Re: The "unknown" in i386-unknown-openbsd5.4

2014-02-03 Thread Andy
Claudio is one of the main developers and contributers to OpenBSD and 
does what he does for free for fun like all the devs, so we can go to 
work and get paid..


Please realise who you are talking to and learn to treat this community 
with respect whether they're a first time user, or a lead dev..


He was just trying to end a moot point.


On Mon 03 Feb 2014 16:34:36 GMT, Claudio Jeker wrote:

On Mon, Feb 03, 2014 at 11:18:30AM -0500, Adam Jensen wrote:

On Mon, 03 Feb 2014 05:15:39 -0500
Brad Smith  wrote:


Enough is enough. Just drop it. Of course people are
going to start making fun of this non issue.

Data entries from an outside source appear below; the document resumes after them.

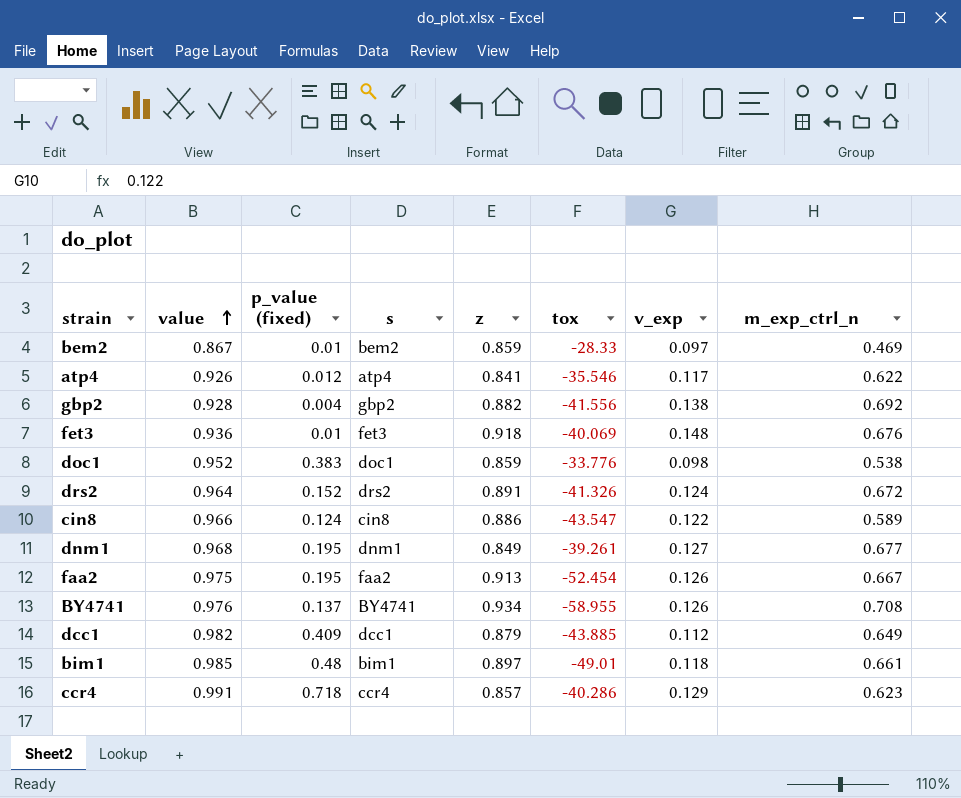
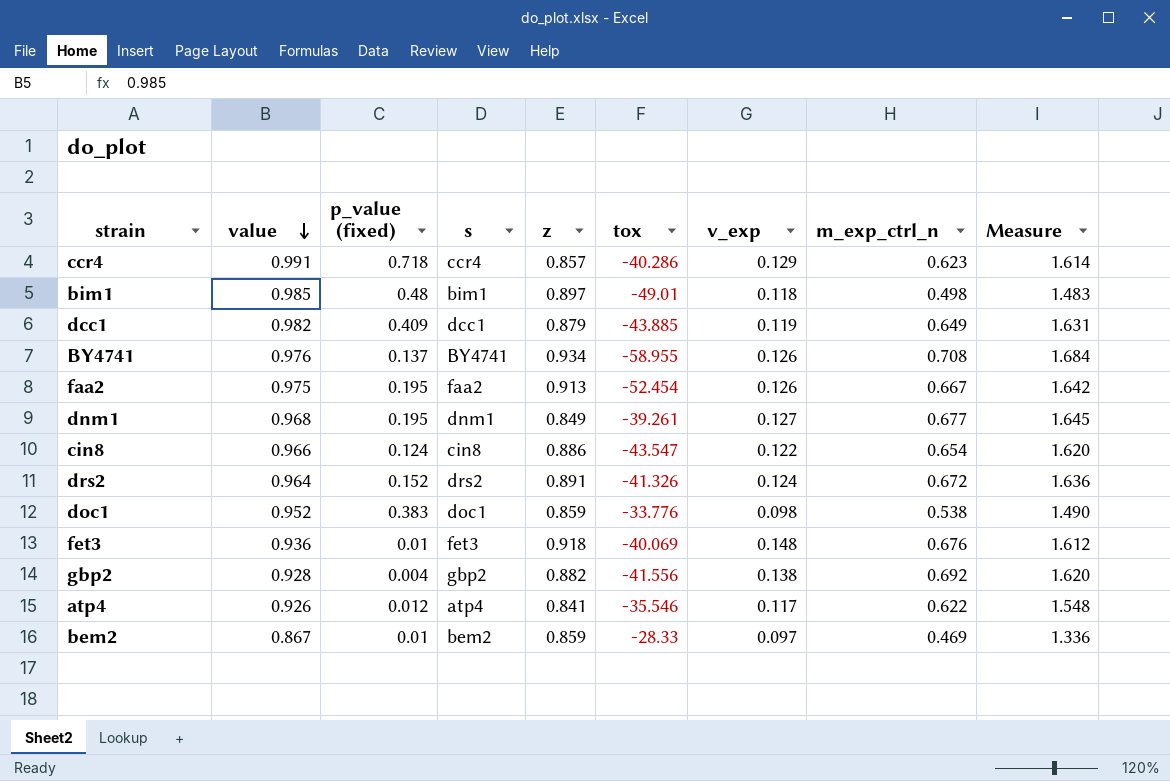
row order: value ascending -> value descending
column Measure | formula: none -> [value] + [m_exp_ctrl_n]
bim1 | m_exp_ctrl_n: 0.661 -> 0.498
dcc1 | v_exp: 0.112 -> 0.119
cin8 | m_exp_ctrl_n: 0.589 -> 0.654

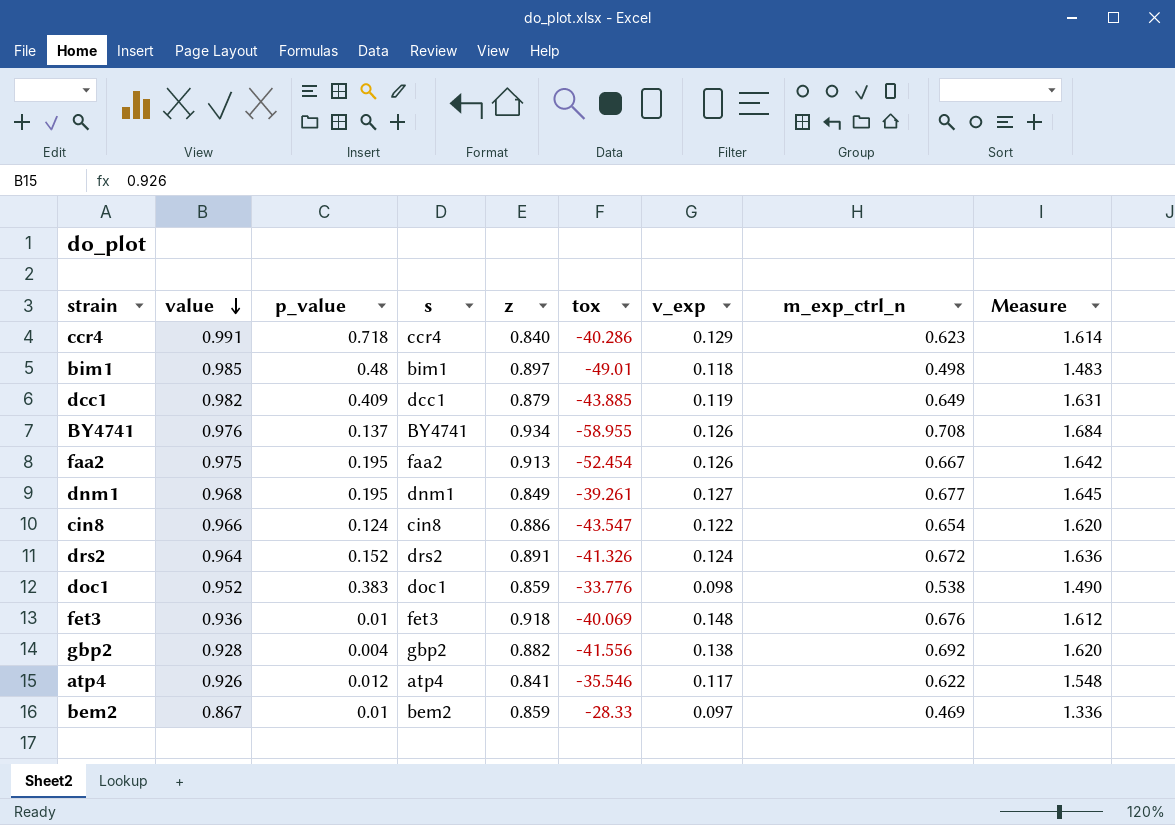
column name: p_value (fixed) -> p_value
ccr4 | z: 0.857 -> 0.840

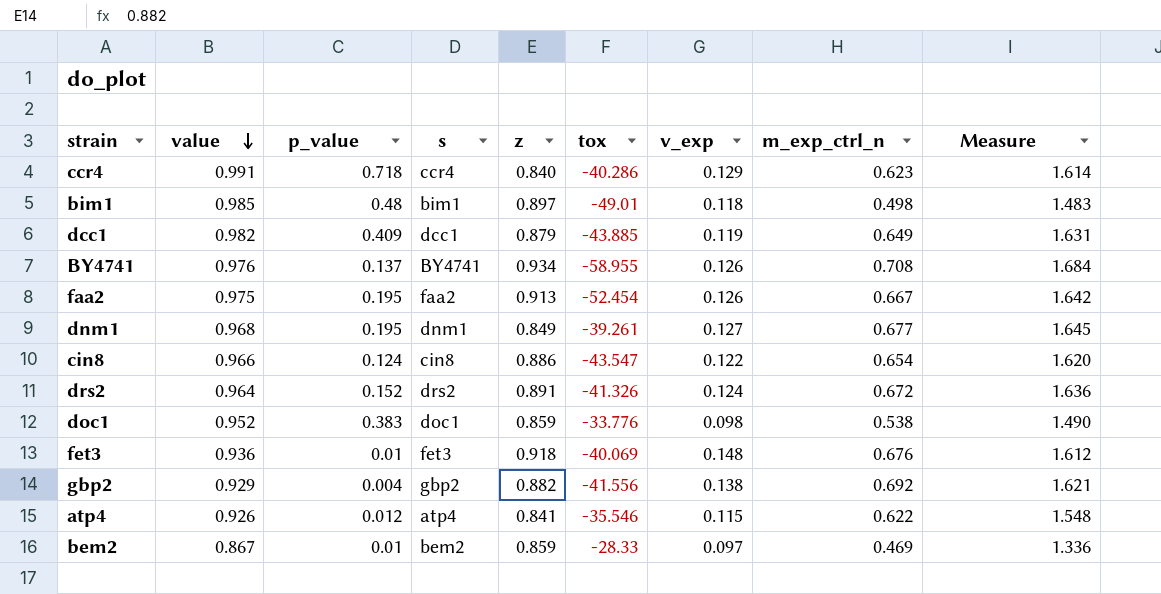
gbp2 | value: 0.928 -> 0.929
gbp2 | Measure: 1.620 -> 1.621
atp4 | v_exp: 0.117 -> 0.115

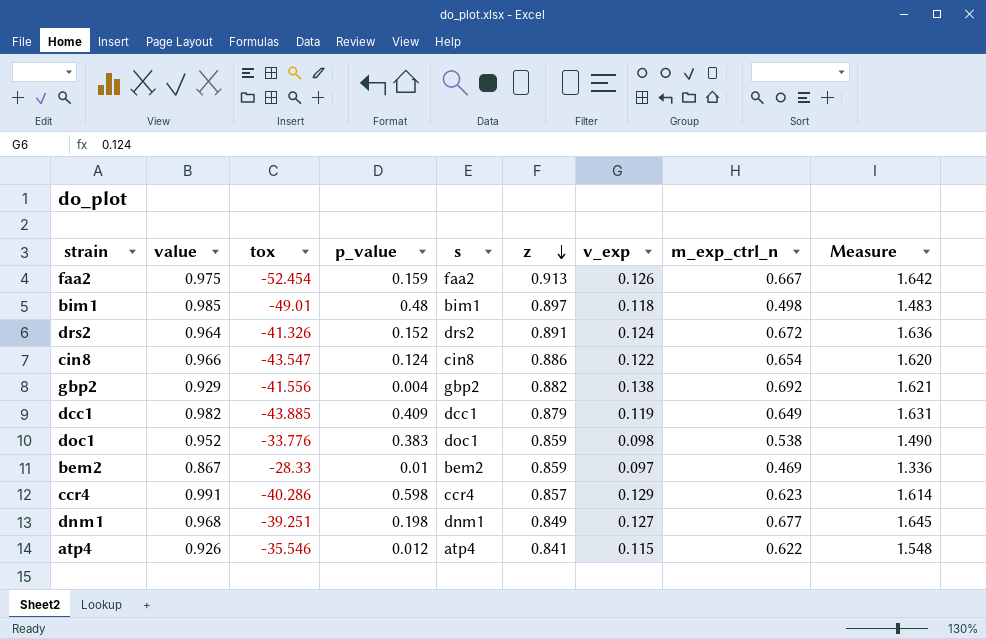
row order: value descending -> z descending
column tox | position: 6 -> 3
row BY4741: 0.976 | 0.137 | BY4741 | 0.934 | -58.955 | 0.126 | 0.708 | 1.684 -> none
row fet3: 0.936 | 0.01 | fet3 | 0.918 | -40.069 | 0.148 | 0.676 | 1.612 -> none
faa2 | p_value: 0.195 -> 0.159
ccr4 | p_value: 0.718 -> 0.598
ccr4 | z: 0.840 -> 0.857
dnm1 | tox: -39.261 -> -39.251
dnm1 | p_value: 0.195 -> 0.198

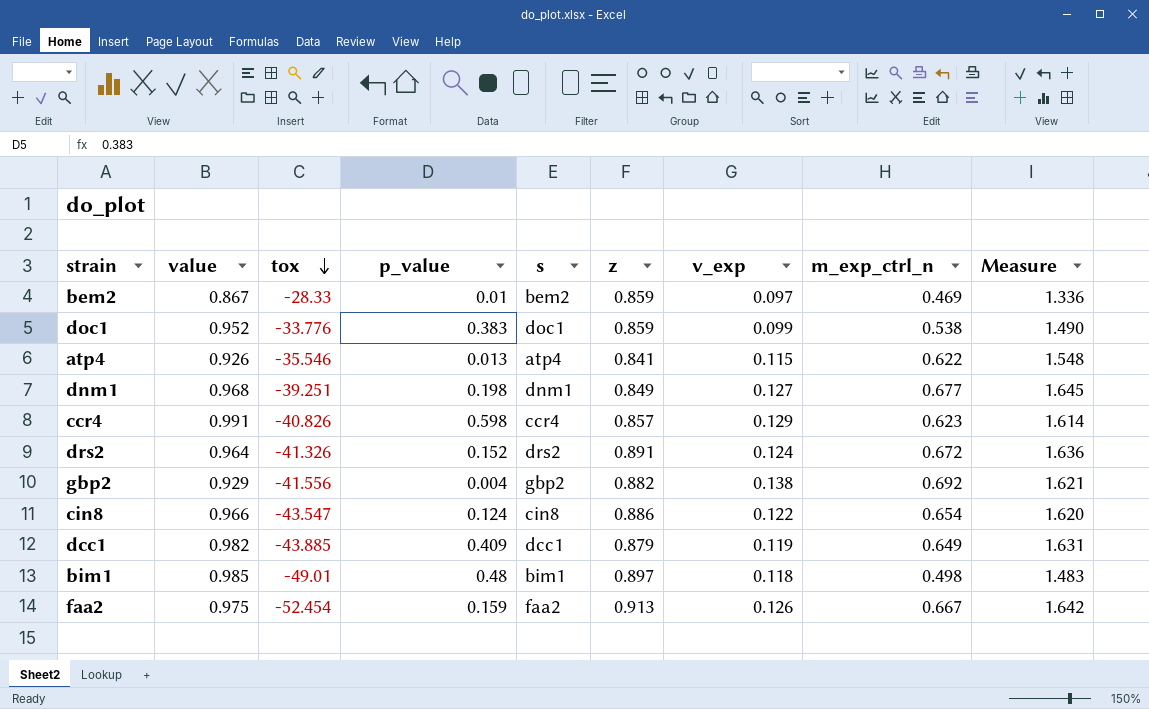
row order: z descending -> tox descending
doc1 | v_exp: 0.098 -> 0.099
atp4 | p_value: 0.012 -> 0.013
ccr4 | tox: -40.286 -> -40.826

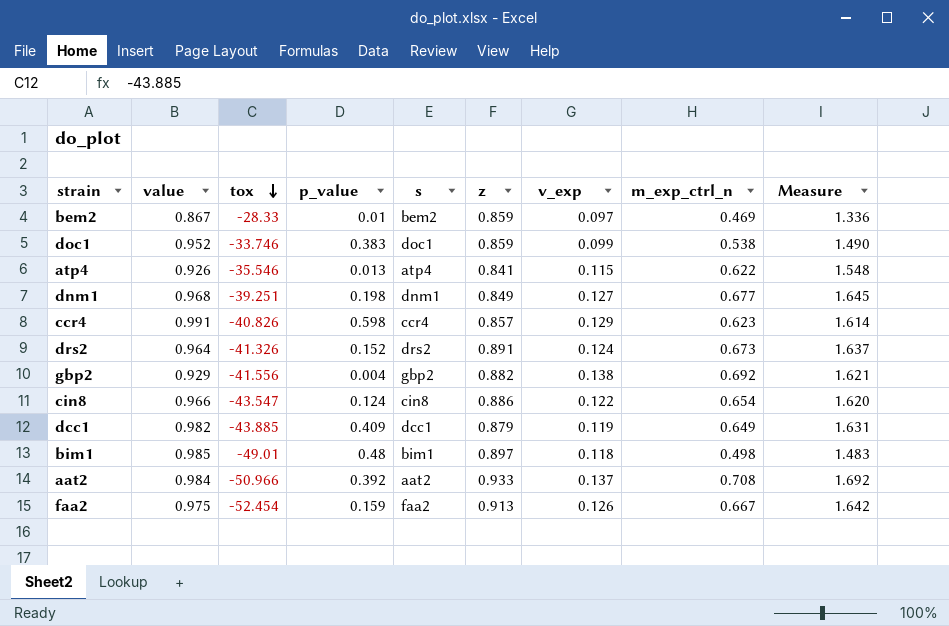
doc1 | tox: -33.776 -> -33.746
drs2 | m_exp_ctrl_n: 0.672 -> 0.673
drs2 | Measure: 1.636 -> 1.637
row aat2: none -> 0.984 | -50.966 | 0.392 | aat2 | 0.933 | 0.137 | 0.708 | 1.692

How bizarre. I'm sorry the discussion has offended you but I
don't think your commands have any authority. If it's a delicate
topic, perhaps you could ignore the thread?



Great, you tell a developer with almost 10'000 OpenBSD commits to have no
authority.

Fuck off.




Re: The "unknown" in i386-unknown-openbsd5.4

2014-02-03 Thread Claudio Jeker
On Mon, Feb 03, 2014 at 11:18:30AM -0500, Adam Jensen wrote:
> On Mon, 03 Feb 2014 05:15:39 -0500
> Brad Smith  wrote:
> 
> > Enough is enough. Just drop it. Of course people are
> > going to start making fun of this non issue.
> > 
> 
> How bizarre. I'm sorry the discussion has offended you but I
> don't think your commands have any authority. If it's a delicate
> topic, perhaps you could ignore the thread?
> 

Great, you tell a developer with almost 10'000 OpenBSD commits to have no
authority.

Fuck off.
-- 
:wq Claudio



Re: The "unknown" in i386-unknown-openbsd5.4

2014-02-03 Thread Adam Jensen
On Mon, 03 Feb 2014 05:15:39 -0500
Brad Smith  wrote:

> Enough is enough. Just drop it. Of course people are
> going to start making fun of this non issue.
> 

How bizarre. I'm sorry the discussion has offended you but I
don't think your commands have any authority. If it's a delicate
topic, perhaps you could ignore the thread?



Re: The "unknown" in i386-unknown-openbsd5.4

2014-02-03 Thread Brad Smith

On 02/02/14 1:50 PM, Adam Jensen wrote:

On Sun, 2 Feb 2014 18:18:06 + (UTC)
na...@mips.inka.de (Christian Weisgerber) wrote:


Miod Vallat  wrote:


i386-donatetoopenbsdfoundationtoday-openbsd5.4?


or i386-bikeshed-openbsd.


What is the string equivalent of goatse or tubgirl?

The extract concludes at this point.